Big business coalition takes aim at Democrats' $3.5T spending package
New ad blitz charges Democrats are 'pushing a job-killing agenda'
EXCLUSIVE: A recently formed coalition of more than 30 business and industry groups is launching the first in a series of planned ads taking aim at the $3.5 trillion spending package being pushed by congressional Democrats and President Biden.

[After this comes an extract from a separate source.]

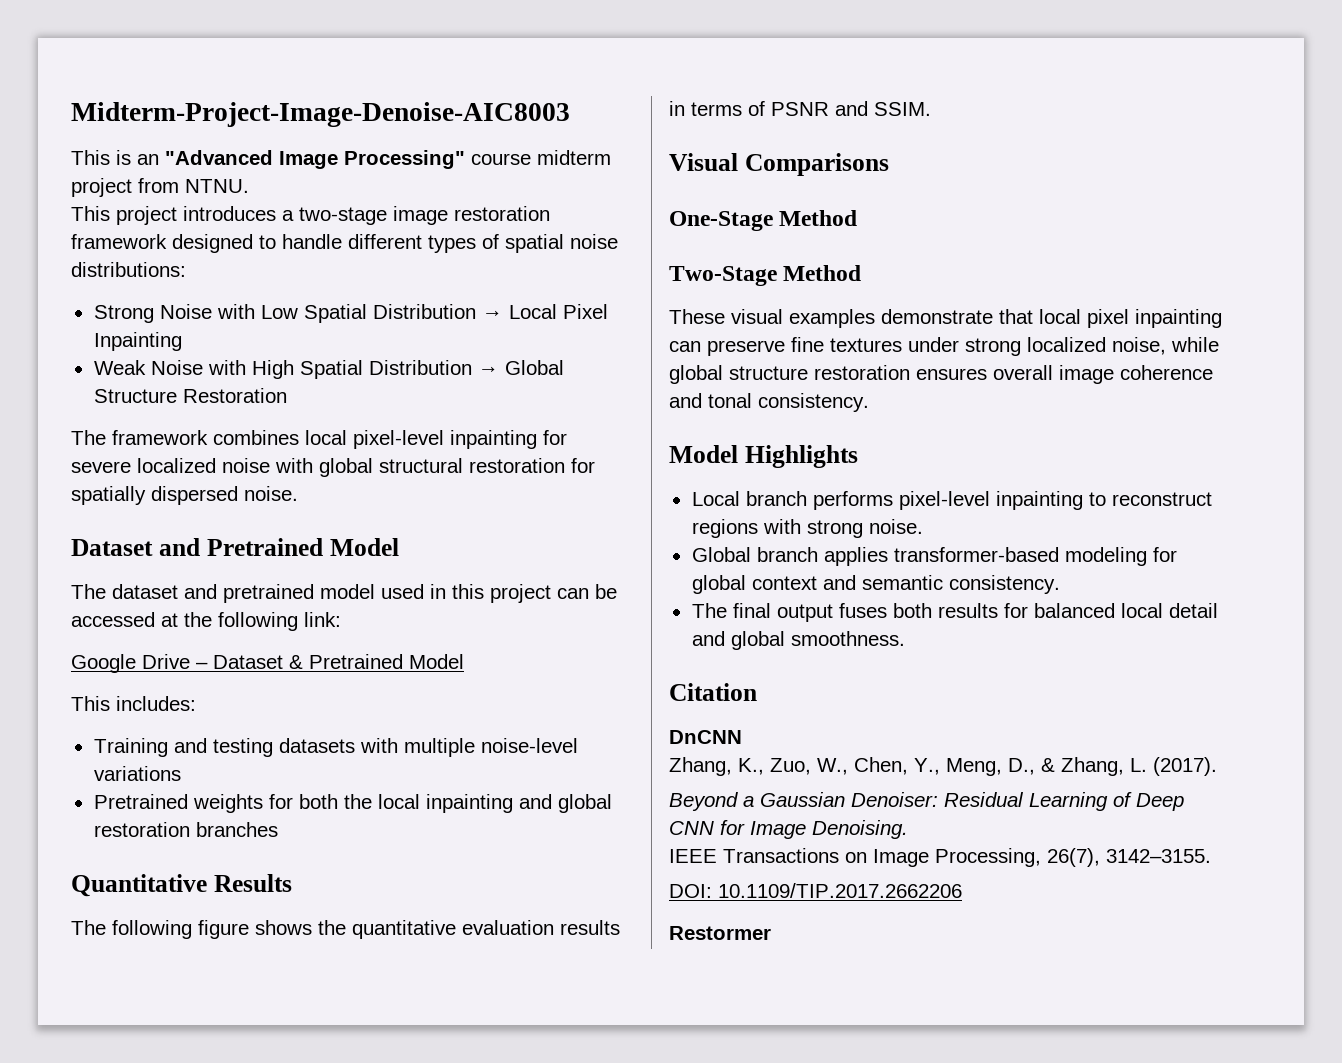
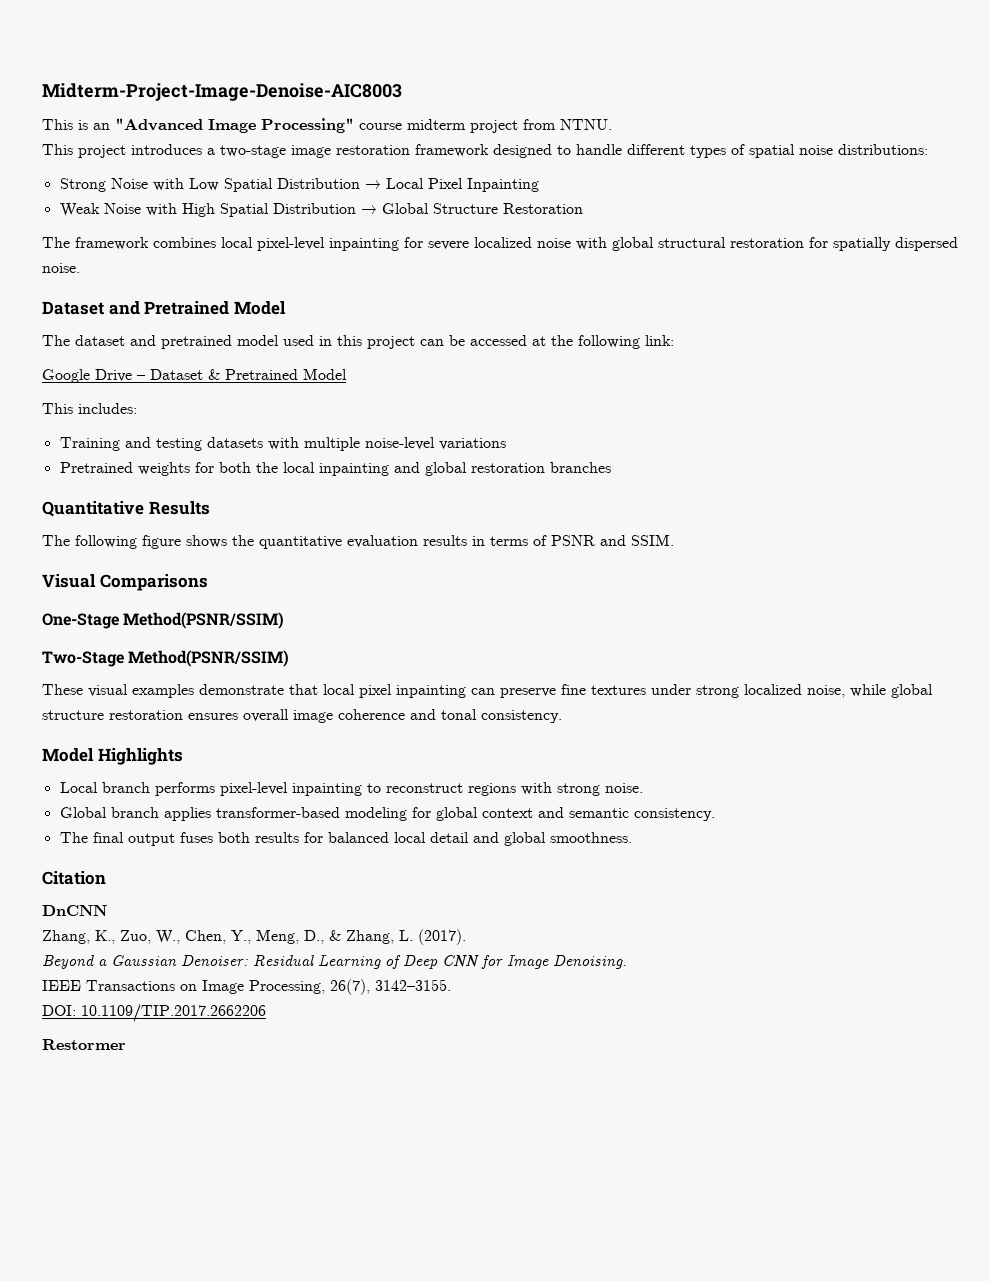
- One-Stage Method
+ One-Stage Method(PSNR/SSIM)
- Two-Stage Method
+ Two-Stage Method(PSNR/SSIM)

The ad blitz comes as House Speaker Nancy Pelosi struggles to advance the package through the chamber.
"Biden, Pelosi, and Bernie [Sanders] are pushing a job-killing agenda that will hammer Main Street businesses and working families," charges the narrator in the digital spot by America’s Job Creators for a Strong Recovery, which was shared first with FOX Business on Tuesday.
The group says it will be spending six figures to run the initial ad, which targets moderate Democratic Sen. Mark Kelly of Arizona, who could face a challenging reelection in the 2022 midterms.
"Sen. Mark Kelly voted for President Biden’s first $2 trillion spending bill, giving bailouts to California and New York. Now Biden and Bernie want Kelly’s vote for $3.5 trillion of additional spending and job-killing tax increases that will destroy thousands of Arizona family-owned and small businesses," the narrator argues. "Massive tax increases. Lost jobs. Runaway inflation. Enough is enough. Tell Sen. Kelly to oppose the Biden tax-and-spend agenda."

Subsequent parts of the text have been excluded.